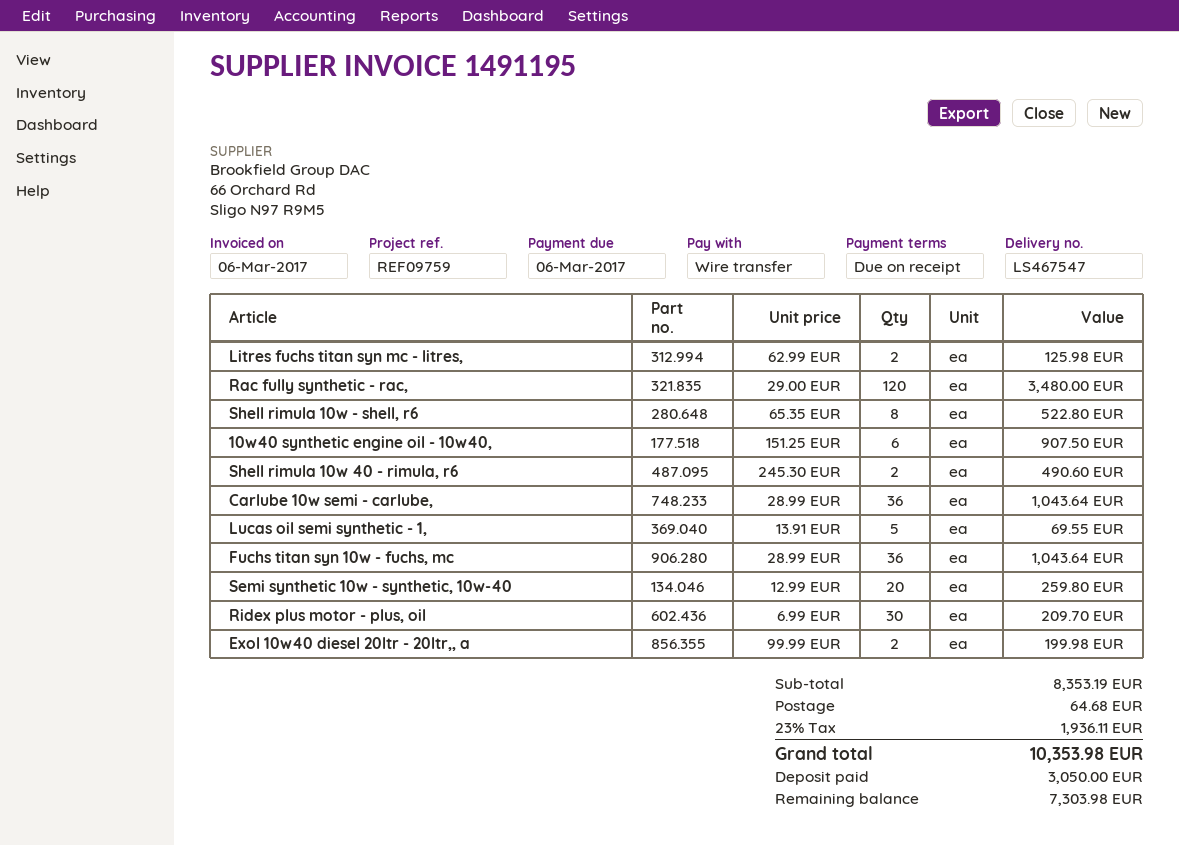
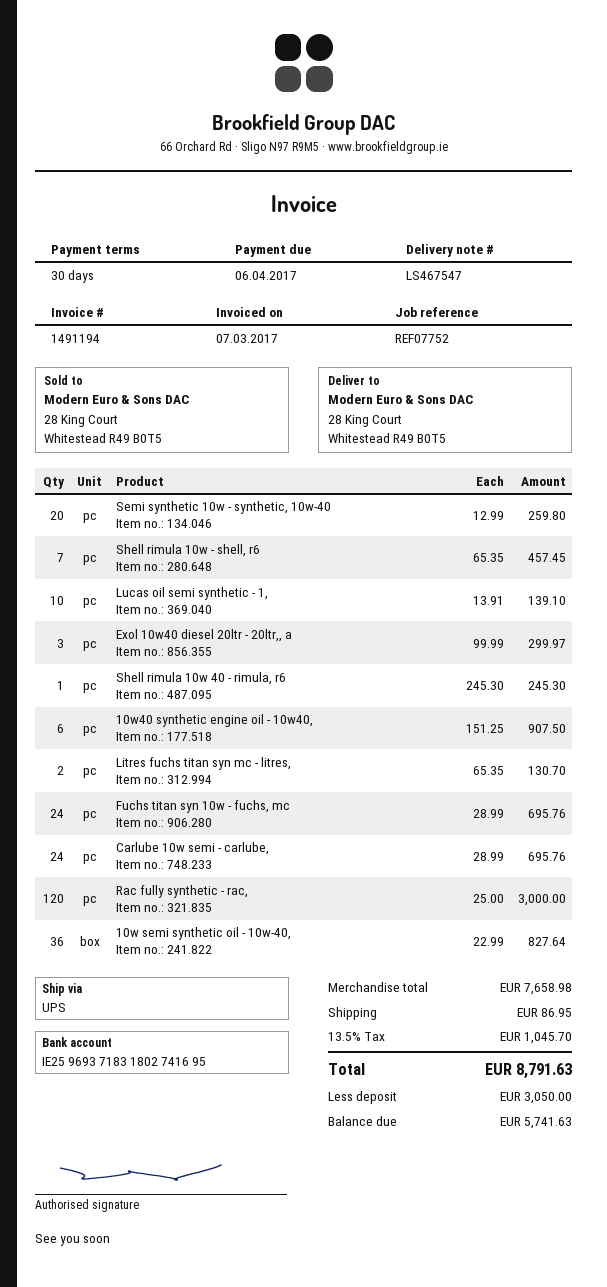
invoice number: 1491195 -> 1491194
invoice date: 2017-03-06 -> 2017-03-07
payment terms: on receipt -> 30 days
due date: 2017-03-06 -> 2017-04-06
reference: REF09759 -> REF07752
Litres fuchs titan syn mc - litres,: 2 x 62.99 = 125.98 -> 2 x 65.35 = 130.70
Rac fully synthetic - rac,: 120 x 29.00 = 3480.00 -> 120 x 25.00 = 3000.00
Shell rimula 10w - shell, r6: 8 x 65.35 = 522.80 -> 7 x 65.35 = 457.45
Shell rimula 10w 40 - rimula, r6: 2 x 245.30 = 490.60 -> 1 x 245.30 = 245.30
Carlube 10w semi - carlube,: 36 x 28.99 = 1043.64 -> 24 x 28.99 = 695.76
Lucas oil semi synthetic - 1,: 5 x 13.91 = 69.55 -> 10 x 13.91 = 139.10
Fuchs titan syn 10w - fuchs, mc: 36 x 28.99 = 1043.64 -> 24 x 28.99 = 695.76
Ridex plus motor - plus, oil: 30 x 6.99 = 209.70 -> none
Exol 10w40 diesel 20ltr - 20ltr,, a: 2 x 99.99 = 199.98 -> 3 x 99.99 = 299.97
10w semi synthetic oil - 10w-40,: none -> 36 x 22.99 = 827.64
subtotal: 8353.19 -> 7658.98
shipping: 64.68 -> 86.95
tax: 23% = 1936.11 -> 13.5% = 1045.70
total: 10353.98 -> 8791.63
balance: 7303.98 -> 5741.63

**Exercise directions**: Copy the entries above faithfully and omit every image.

**Expected answer**:
invoice number: 1491195 -> 1491194
invoice date: 2017-03-06 -> 2017-03-07
payment terms: on receipt -> 30 days
due date: 2017-03-06 -> 2017-04-06
reference: REF09759 -> REF07752
Litres fuchs titan syn mc - litres,: 2 x 62.99 = 125.98 -> 2 x 65.35 = 130.70
Rac fully synthetic - rac,: 120 x 29.00 = 3480.00 -> 120 x 25.00 = 3000.00
Shell rimula 10w - shell, r6: 8 x 65.35 = 522.80 -> 7 x 65.35 = 457.45
Shell rimula 10w 40 - rimula, r6: 2 x 245.30 = 490.60 -> 1 x 245.30 = 245.30
Carlube 10w semi - carlube,: 36 x 28.99 = 1043.64 -> 24 x 28.99 = 695.76
Lucas oil semi synthetic - 1,: 5 x 13.91 = 69.55 -> 10 x 13.91 = 139.10
Fuchs titan syn 10w - fuchs, mc: 36 x 28.99 = 1043.64 -> 24 x 28.99 = 695.76
Ridex plus motor - plus, oil: 30 x 6.99 = 209.70 -> none
Exol 10w40 diesel 20ltr - 20ltr,, a: 2 x 99.99 = 199.98 -> 3 x 99.99 = 299.97
10w semi synthetic oil - 10w-40,: none -> 36 x 22.99 = 827.64
subtotal: 8353.19 -> 7658.98
shipping: 64.68 -> 86.95
tax: 23% = 1936.11 -> 13.5% = 1045.70
total: 10353.98 -> 8791.63
balance: 7303.98 -> 5741.63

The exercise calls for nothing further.